When the attacks were taking place, a fellow customer at a chicken stall told me there had to be a hidden political hand behind the attacks. I couldn’t agree more. The cardinal was right when he in his first public statement, soon after the attacks, urged his flock to act with restraint and not to show their anger at the Muslims, for probably in his sub conscience he believed there should be a hidden hand behind the attacks. In my visit to Kattankudy soon after the attack, I was shocked to learn that the motorbike blast the terrorist carried out as a dry run in Palamunai did not make the headlines when it happened. Why was this story hushed up, for whose benefit?
And who are these characters known as Podi Zaharan and Sonic Sonic? Who was the Army officer arrested by the CID only to be released after intervention from an Army unit?
The flawed history of Shakespeare made Brutus the much-talked-about assassin of Julius Ceasar, but history researchers now dismiss the bard’s famous line “Et tu, Brute’. They have uncovered that Decimus who while being in the shadow of Caesar bided his time to seize power, played a much bigger role than Brutus in the assassination plot executed on the Ides of March.
Zahran may be the arrow, but who was the Decimus – or the mahamolakaru or mastermind -- who shot the arrow?
In Iraq, often Sunni or Shiite extremists were blamed for bombs that have killed tens of thousands of people. But those who closely follow the Iraqi conflict would say that Western intelligence groups played a role in triggering the sectarian clashes, as had been seen in the southern Iraqi city of Basra where two British intelligence officers in Arab civilian clothes were detained by a Shiite militia group for having in their possession explosives and detonators associated with the blasts that pitted the Sunnis and against the Shiites.
According to some analysts, even the 9/11 attacks blamed on al-Qaeda were linked to moves that sought to re-establish the United States’ hegemony around the world to undermine the rule-based international order that was emerging under the United Nations’ auspices then.
One way of finding the answer to whodunit is by asking the question who benefited from it, though this method may not always be right.
Instead of turning the search light in this direction, in Sri Lanka, the narration repeated by politically slanted media sections in the months before the 2019 presidential election was that the attacks were carried out by a group linked to the Islamic State (ISIS). Their narration smacking of divisive politics loaded with hate speech whipped up unprecedented Islamophobia that enabled the present President to make national security as his political slogan and score a massive landslide win at the November 2019 elections.
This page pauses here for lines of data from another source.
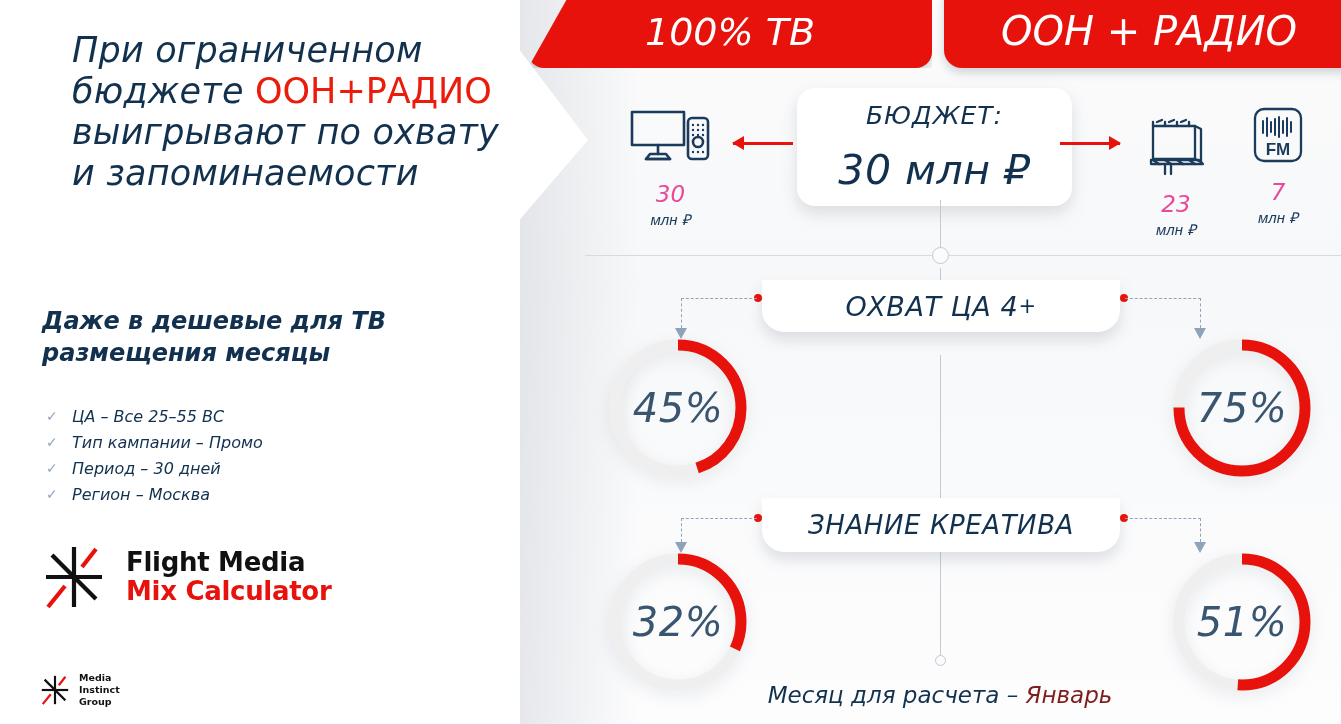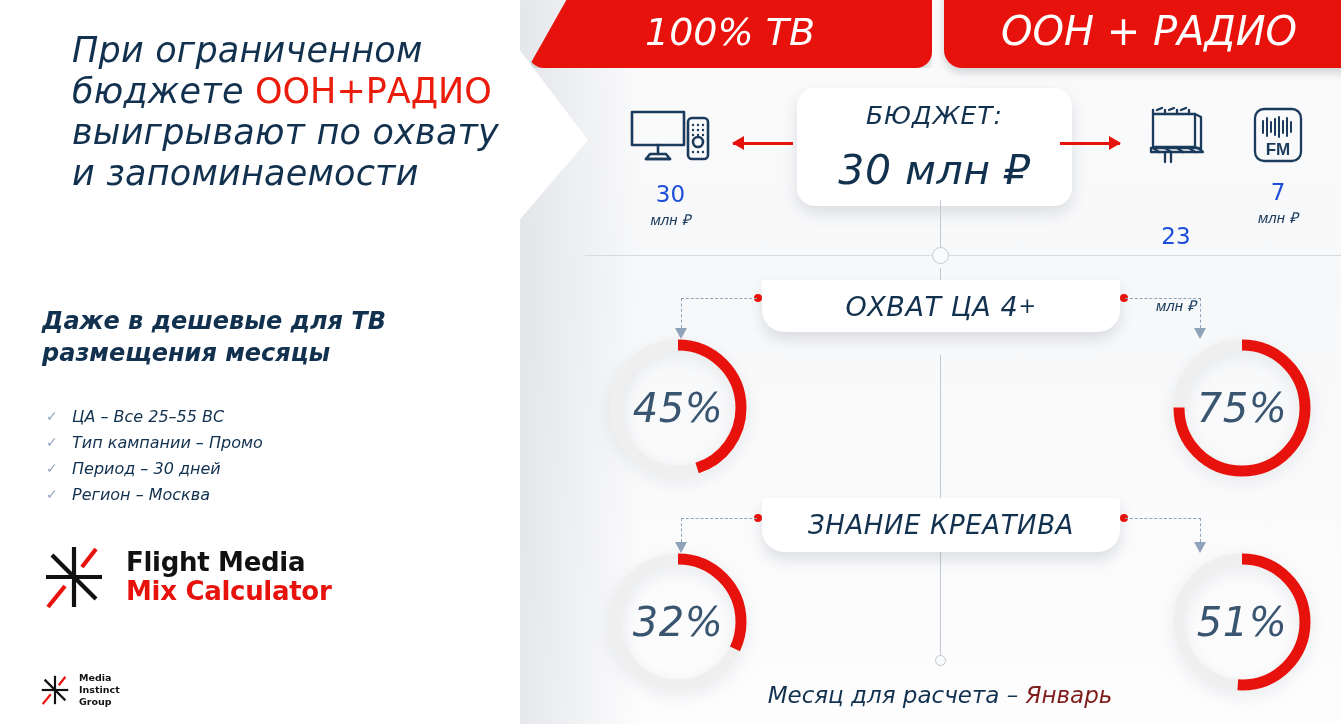--- a/index.html
+++ b/index.html
@@ -71,7 +71,7 @@
   .budget-value { font-size:41px; font-style:italic; font-weight:400; margin-top:16px; letter-spacing:.5px; }
 
   .media-col { position:absolute; display:flex; flex-direction:column; align-items:center; color:#1b3b5c; }
-  .media-col .val { font-family:"DejaVu Sans", sans-serif; font-size:23px; color:#1d4ed8; margin-top:9px; }
+  .media-col .val { font-family:"DejaVu Sans", sans-serif; font-style:italic; font-size:23px; color:#ec4899; margin-top:9px; }
   .media-col .unit{ font-family:Liberation Sans, sans-serif; font-style:italic; font-size:15px; color:#1b3b5c; margin-top:2px; }
   #col-tv    { left:608px; top:106px; width:125px; }
   #col-ooh   { left:1124px; top:104px; width:104px;gap:44px; }

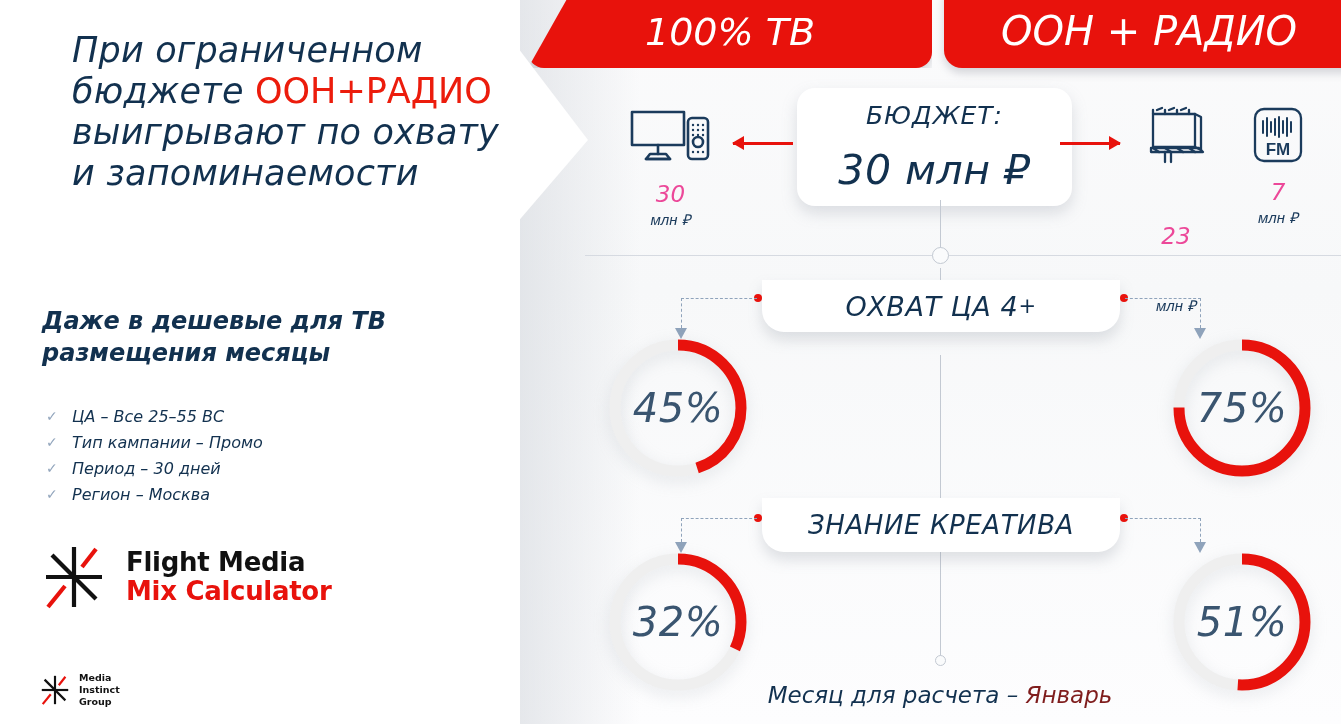--- a/index.html
+++ b/index.html
@@ -74,7 +74,7 @@
   .media-col .val { font-family:"DejaVu Sans", sans-serif; font-style:italic; font-size:23px; color:#ec4899; margin-top:9px; }
   .media-col .unit{ font-family:Liberation Sans, sans-serif; font-style:italic; font-size:15px; color:#1b3b5c; margin-top:2px; }
   #col-tv    { left:608px; top:106px; width:125px; }
-  #col-ooh   { left:1124px; top:104px; width:104px;gap:44px; }
+  #col-ooh   { left:1124px; top:116px; width:104px; }
   #col-radio { left:1228px; top:104px; width:100px; }
 
   .arrow-red { position:absolute; height:3px; background:#e8120c; }

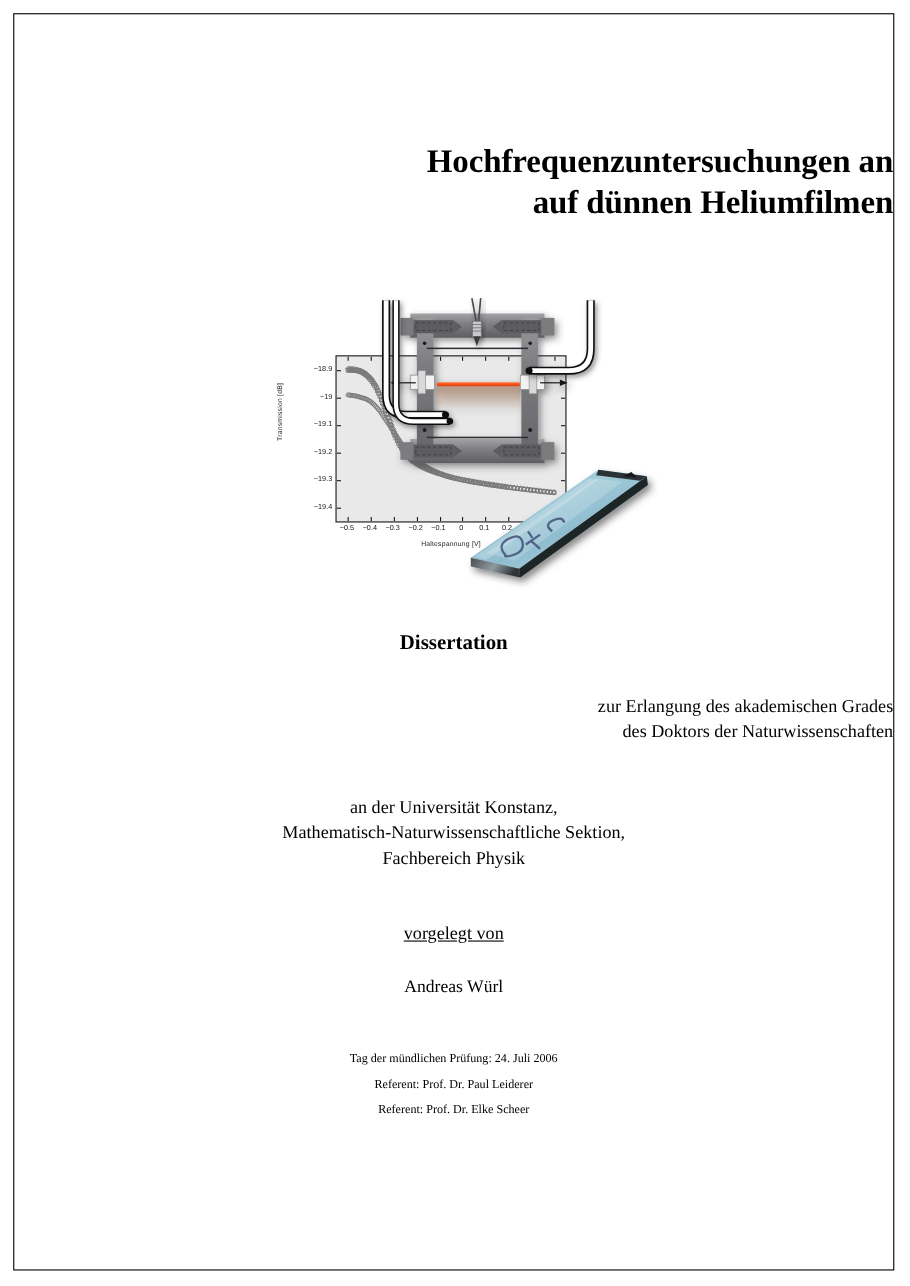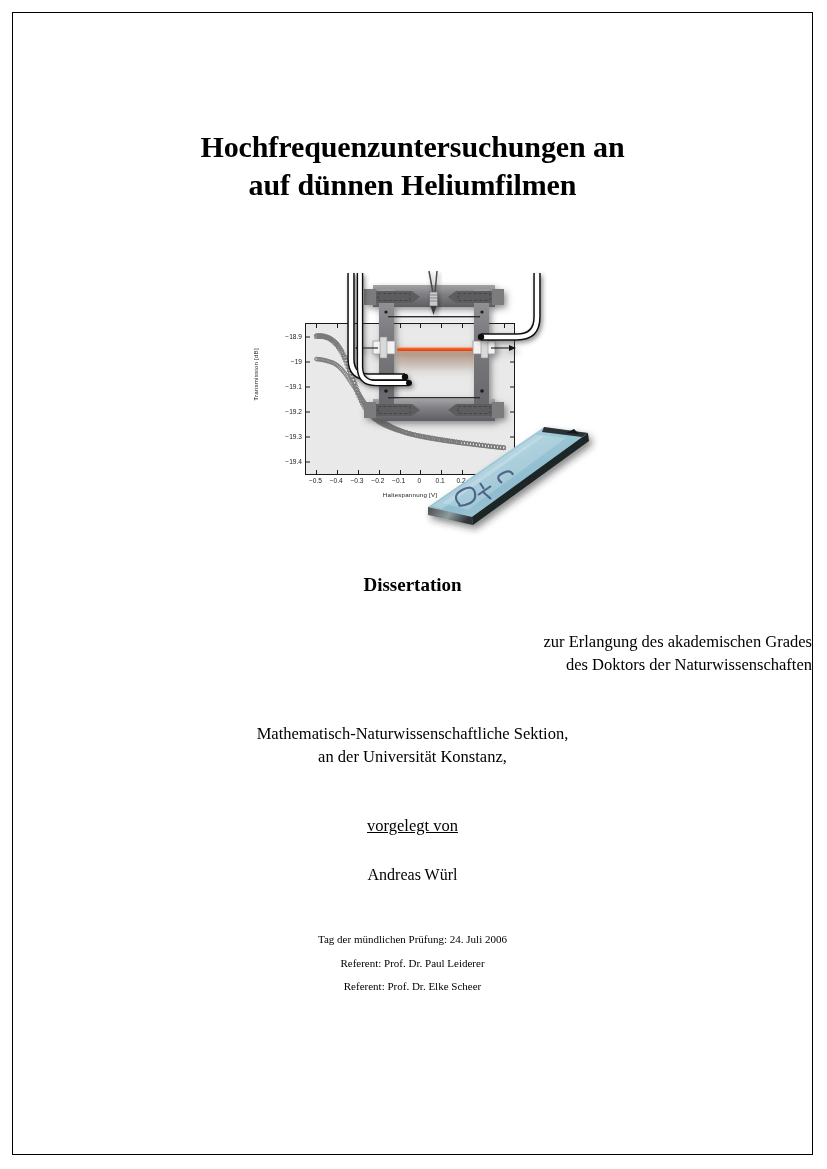--- a/index.html
+++ b/index.html
@@ -32,7 +32,7 @@
     left: 0;
     top: 115px;
     width: 100%;
-    text-align: center;
+    text-align: right;
   }
   #title-block .tline {
     font-family: "Liberation Serif", serif;

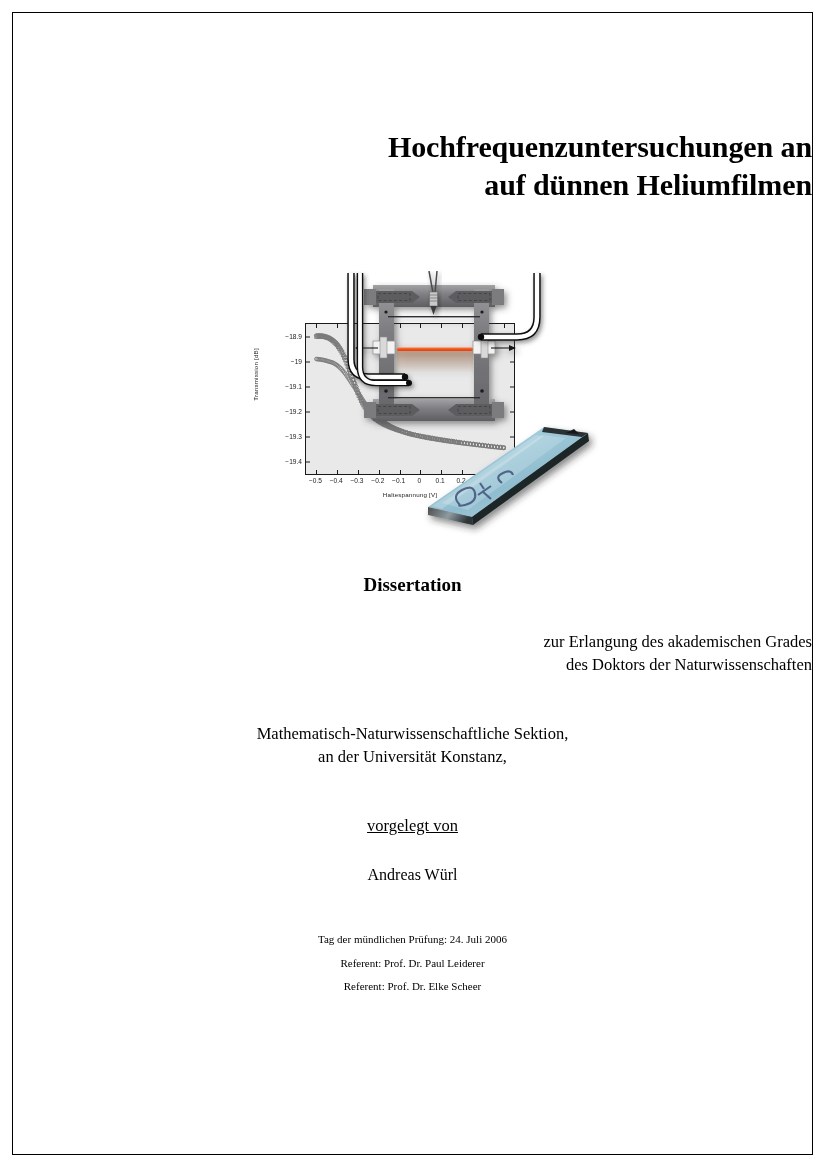--- a/index.html
+++ b/index.html
@@ -741,8 +741,8 @@
     <p class="para lvl1">zur Erlangung des akademischen Grades</p>
     <p class="para lvl1">des Doktors der Naturwissenschaften</p>
     <div class="sp-b"></div>
+    <p class="para lvl2">an der Universität Konstanz,</p>
     <p class="para lvl2">Mathematisch-Naturwissenschaftliche Sektion,</p>
-    <p class="para lvl2">an der Universität Konstanz,</p>
     <div class="sp-c"></div>
     <p class="para vorgelegt">vorgelegt von</p>
     <div class="sp-d"></div>

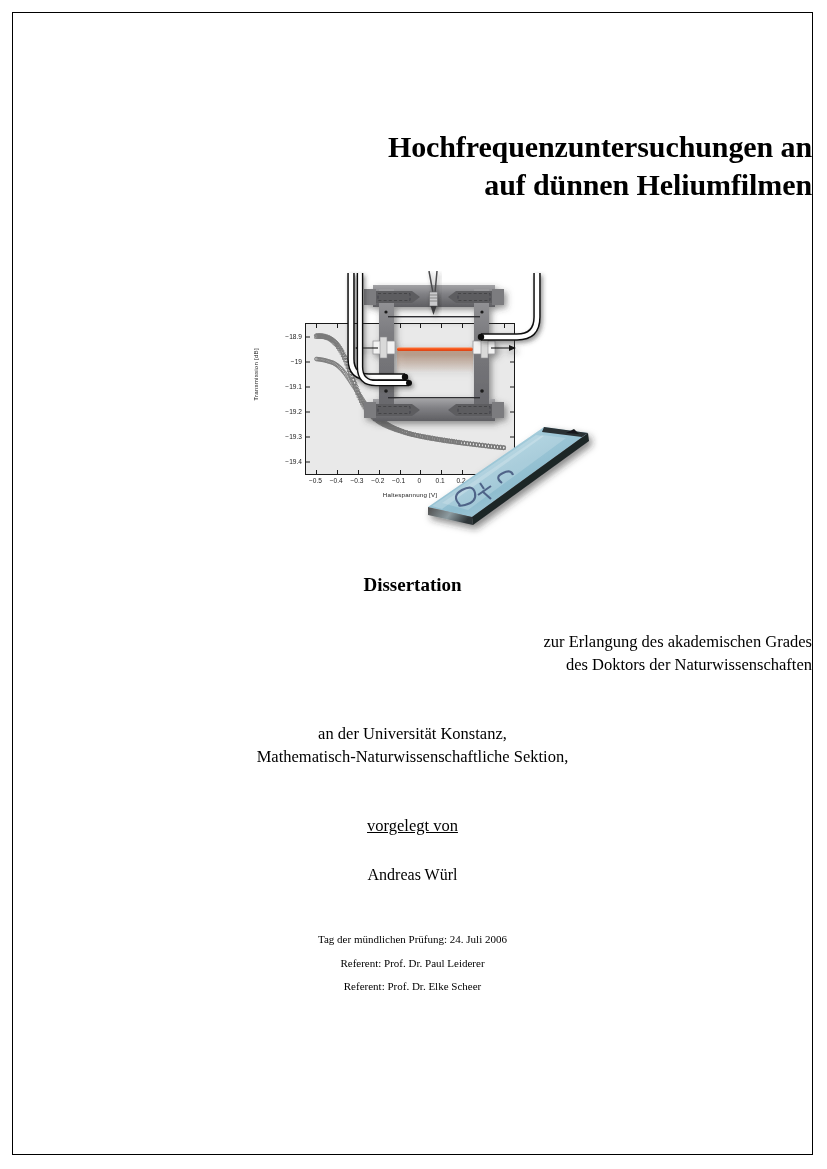--- a/index.html
+++ b/index.html
@@ -743,6 +743,7 @@
     <div class="sp-b"></div>
     <p class="para lvl2">an der Universität Konstanz,</p>
     <p class="para lvl2">Mathematisch-Naturwissenschaftliche Sektion,</p>
+    <p class="para lvl2">Fachbereich Physik</p>
     <div class="sp-c"></div>
     <p class="para vorgelegt">vorgelegt von</p>
     <div class="sp-d"></div>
Such narrations deliberated missed the rider or the foot note that terror groups such as al-Qaeda and ISIS could be mercenaries or Manchurian candidates in the pay of intelligence outfits of many a country that was also waging a war on terrorism in what was seen as a case of running with the hare and hunting with the hound.
As many questions, including those raised by the presidential commission, have not been convincingly answered by the authorities, protesters at the Galle Face Green should continue to demand answers to the questions on the Easter Sunday attacks until definite answers are given or found and the culprits are brought to justice.